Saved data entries
=== Section Start ===
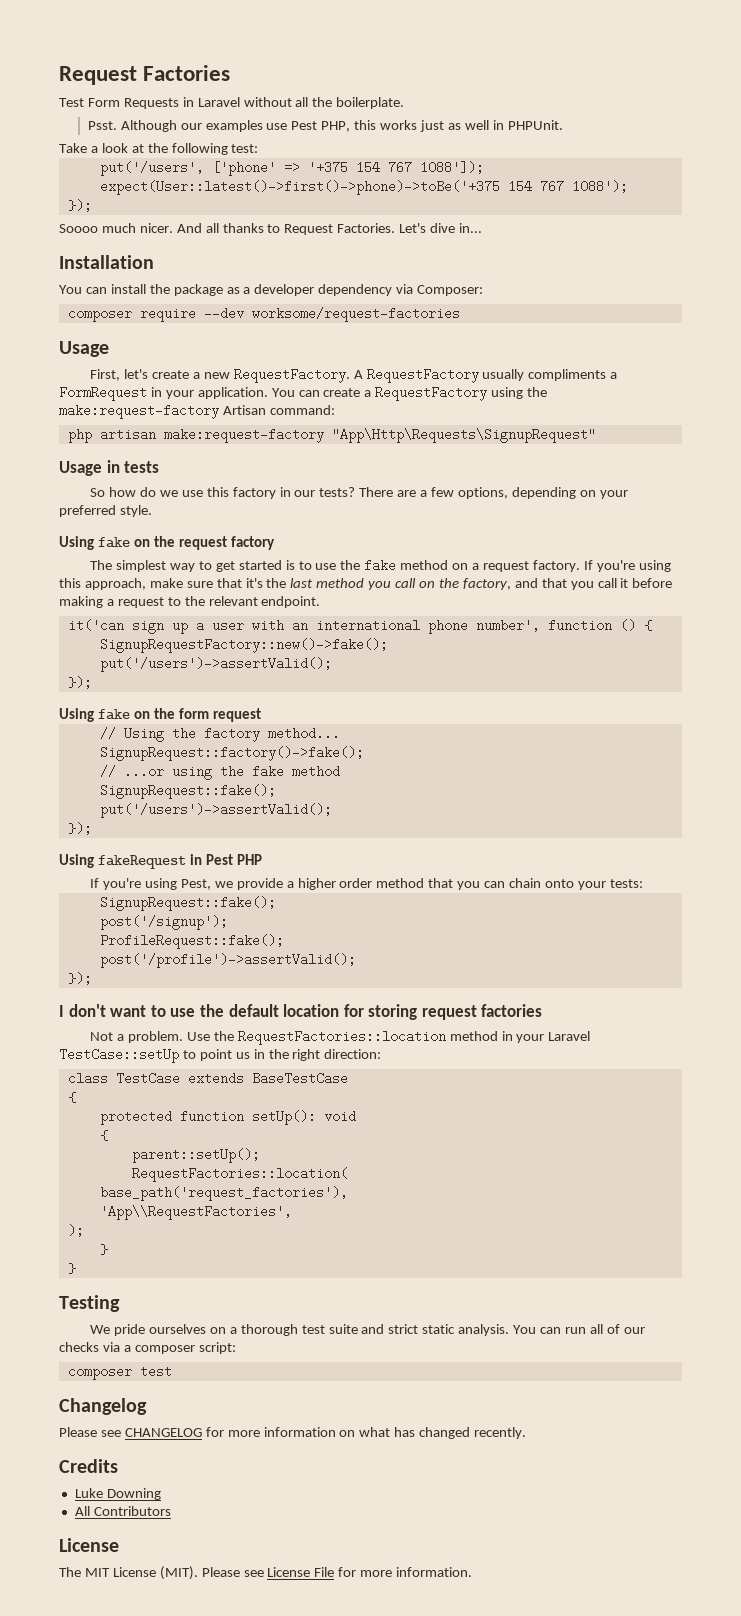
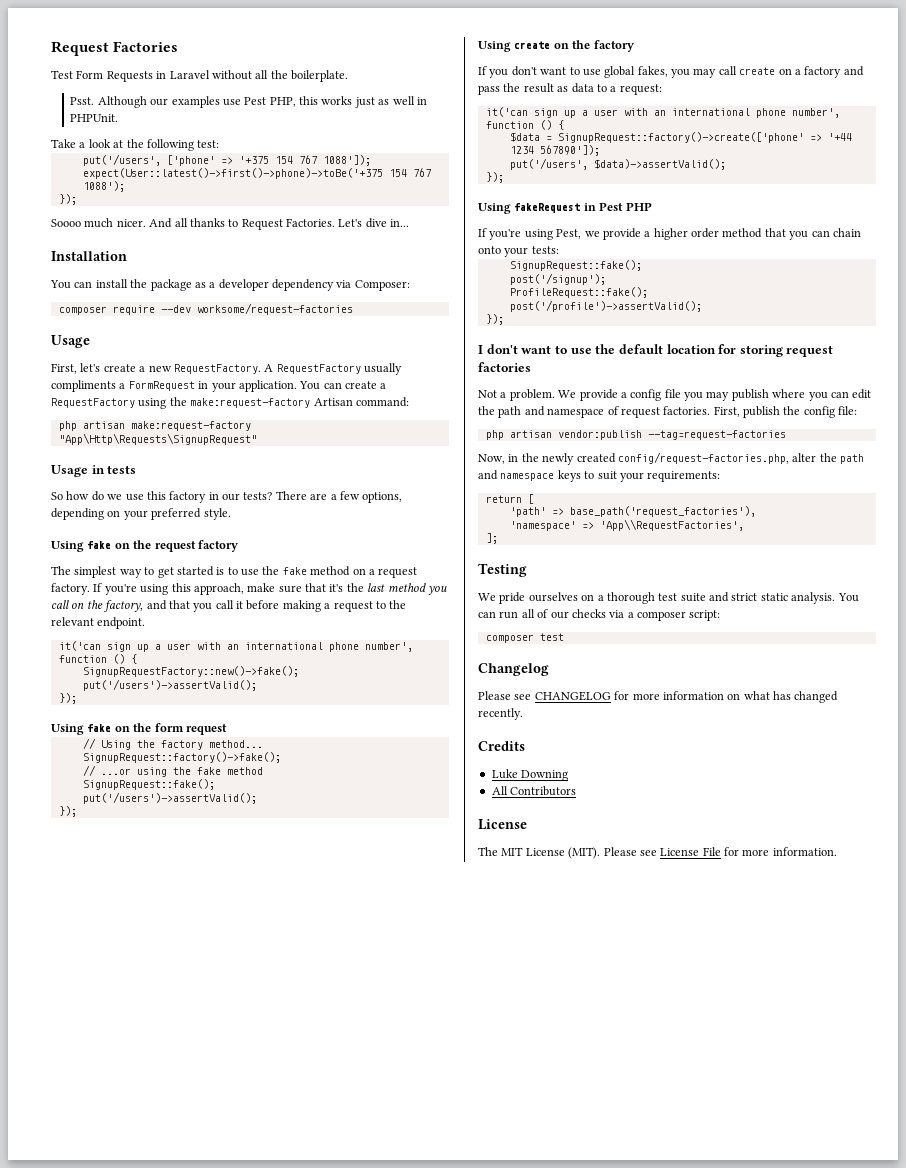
(92, 828) none -> [478,40,634,52] [478,66,864,78] [478,83,662,95] [485,107,840,118] [485,120,564,130] [509,132,852,143] [509,145,600,156] [509,158,726,170] [485,172,504,183] // Using create on the factory // If you don't want to use global fakes, you may call create on a factory and pass the result as data to a request: // it('can sign up a user with an international phone number', function () { // $data = SignupRequest::factory()->create(['phone' => '+44 1234 567890']); // put('/users', $data)->assertValid(); // });
[186,1030,591,1045] [59,1048,382,1063] [67,1072,348,1085] [67,1092,76,1103] [99,1110,356,1125] [99,1130,108,1141] [131,1148,260,1163] [131,1167,348,1182] Use the RequestFactories::location method in your Laravel TestCase::setUp to point us in the right direction: // class TestCase extends BaseTestCase // { // protected function setUp(): void // { // parent::setUp(); // RequestFactories::location( // -> [558,389,872,401] [478,406,858,418] [485,430,786,440] [478,452,864,465] [478,470,721,482] [485,494,534,504] [509,507,564,517] We provide a config file you may publish where you can edit the path and namespace of request factories. First, publish the config file: // php artisan vendor:publish --tag=request-factories // Now, in the newly created config/request-factories.php, alter the path and namespace keys to suit your requirements: // return [ // 'path' =>
(348, 1193) none -> [509,521,594,531] 'namespace' =>
[67,1224,84,1237] [99,1244,108,1255] [67,1263,76,1274] ); // } // } -> [485,533,498,544] ];

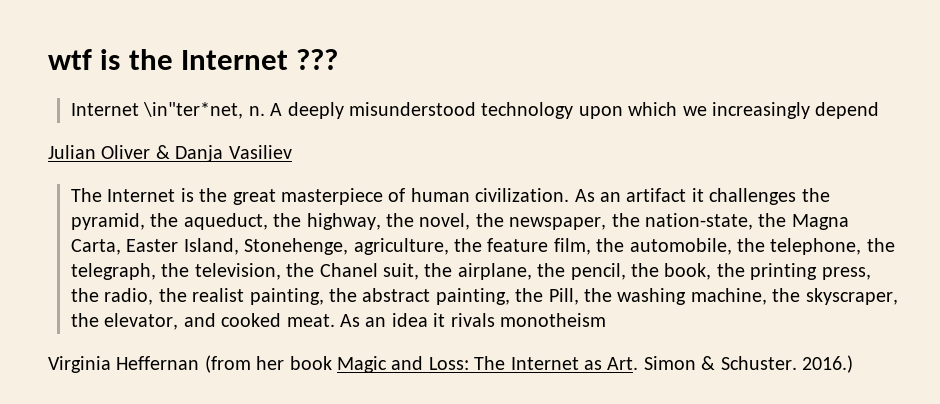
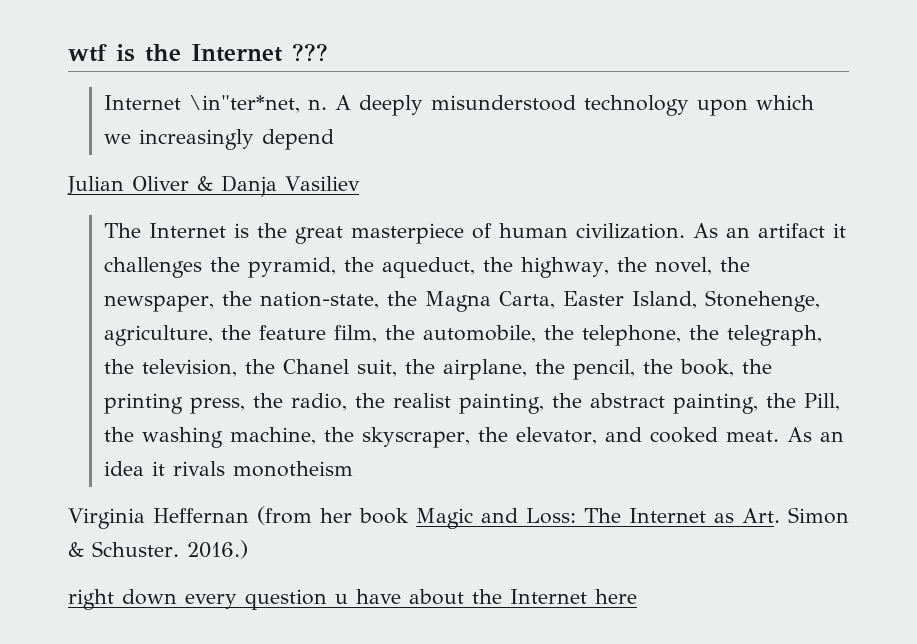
(853, 364) none -> [68,589,637,610] // right down every question u have about the Internet here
=== Section End ===
> **Assigned task**
Please output only the lines running from the one that holds "[67,1224,84,1237] [99,1244,108,1255] [67,1263,76,1274]" through the last line of the entries, both ends included, without any images.

> **Solution to the exercise**
[67,1224,84,1237] [99,1244,108,1255] [67,1263,76,1274] ); // } // } -> [485,533,498,544] ];

(853, 364) none -> [68,589,637,610] // right down every question u have about the Internet here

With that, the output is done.